CyberHappenings logo
☰

Business Logic Vulnerabilities in SaaS Platforms

First reported
Last updated
📰 1 unique sources, 1 articles

Summary

Hide ▲

Business logic vulnerabilities in SaaS platforms pose a significant threat to organizations. These vulnerabilities exploit the legitimate processing flows of applications to achieve unintended outcomes, often bypassing traditional security measures. The complexity of business processes makes them attractive targets for attackers, who can manipulate transactions, hijack user sessions, or gain unauthorized access to data. Examples include tampering with purchase processes, diverting frequent flyer points, and reusing discount codes. These vulnerabilities are unique to each organization and require a tailored approach for detection and prevention. Security teams must focus on human creativity and detailed documentation to identify potential weaknesses that automated systems might miss. Implementing a zero-trust security model, enforcing the least privilege principle, and continuous monitoring are crucial for mitigating these risks.

Timeline

  1. 12.08.2025 17:00 📰 1 articles

    Business Logic Vulnerabilities Exploited in SaaS Platforms

    Business logic vulnerabilities in SaaS platforms have been exploited to achieve unintended outcomes, such as tampering with purchase processes, diverting frequent flyer points, and reusing discount codes. These vulnerabilities are unique to each organization and require a tailored approach for detection and prevention. Security teams must focus on human creativity and detailed documentation to identify potential weaknesses.

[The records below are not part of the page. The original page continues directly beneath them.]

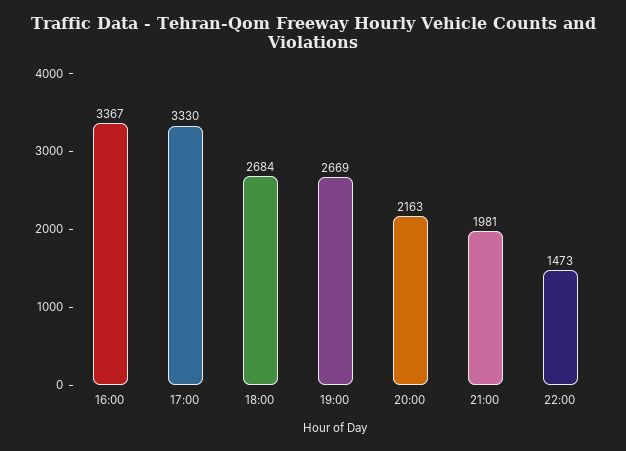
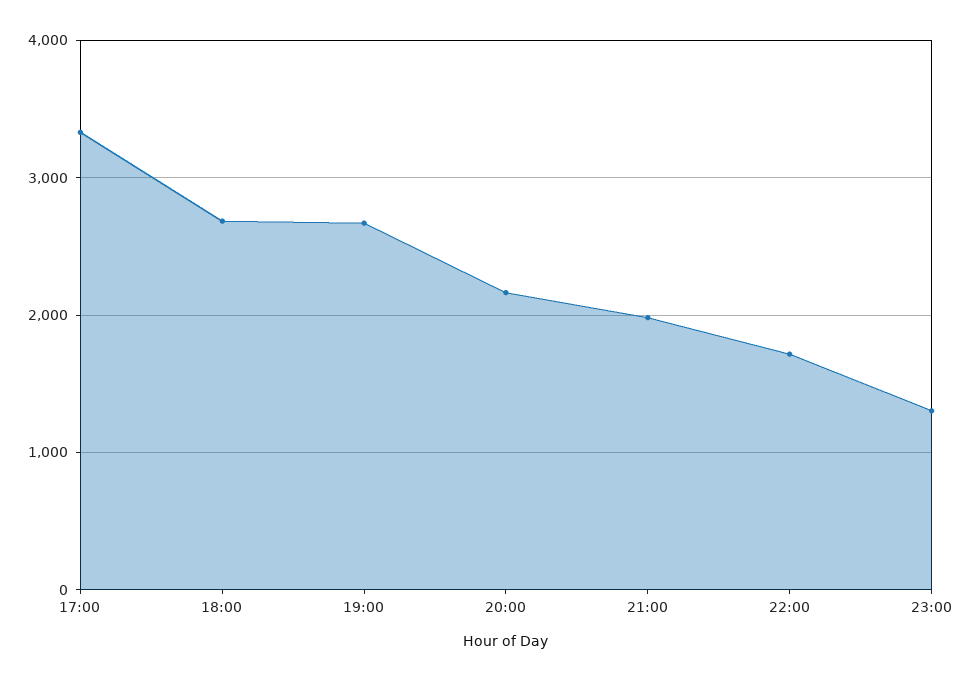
16:00: 3367 -> none
22:00: 1473 -> 1700
23:00: none -> 1300

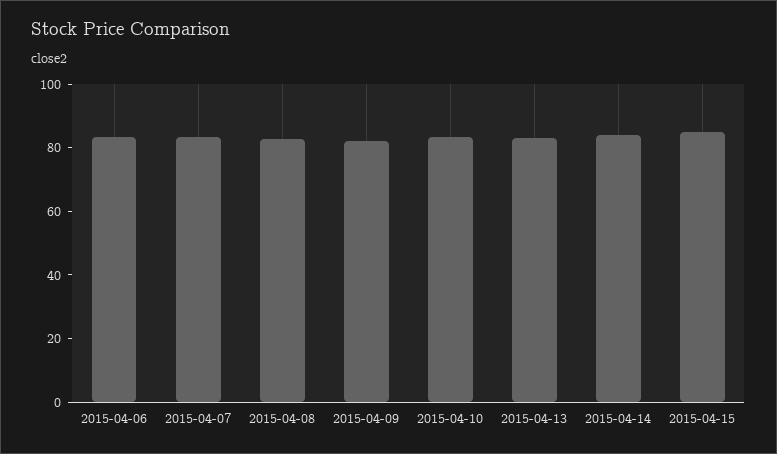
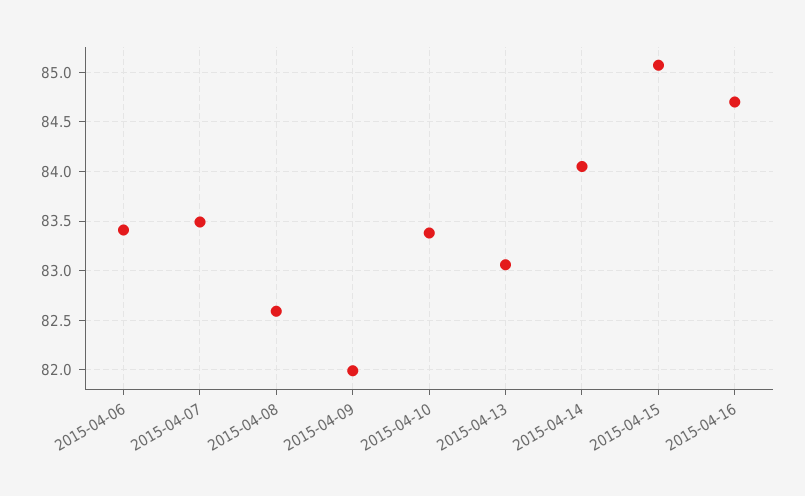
2015-04-16: none -> 84.7

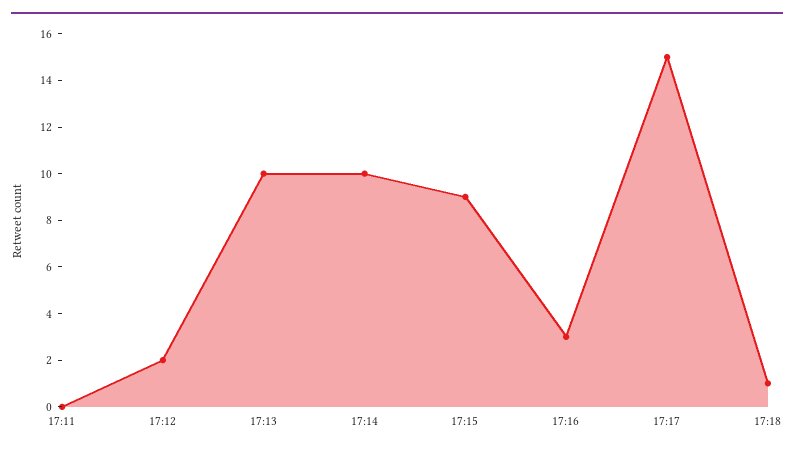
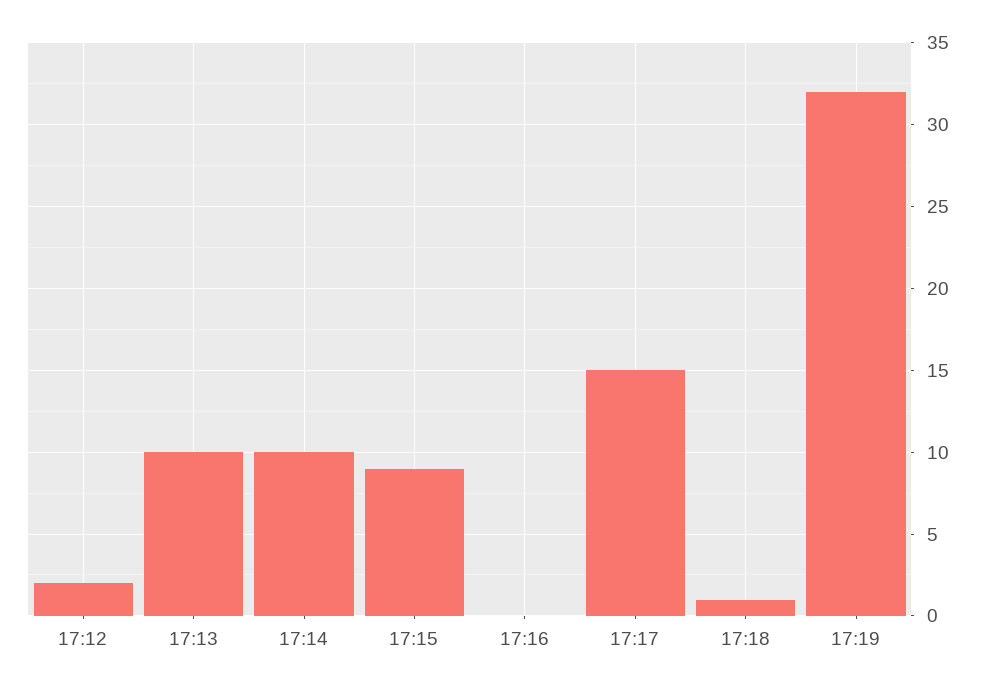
17:11: 0 -> none
17:16: 3 -> 0
17:19: none -> 32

Implementing a zero-trust security model, enforcing the least privilege principle, and continuous monitoring are crucial for mitigating these risks.

    Show sources

Information Snippets

  • Business logic vulnerabilities exploit the legitimate processing flows of applications to achieve unintended outcomes.

    First reported: 12.08.2025 17:00
    📰 1 source, 1 article
    Show sources
  • These vulnerabilities are unique to each organization and require a tailored approach for detection.

    First reported: 12.08.2025 17:00
    📰 1 source, 1 article
    Show sources
  • Automated penetration testing and code reviews often miss business logic issues.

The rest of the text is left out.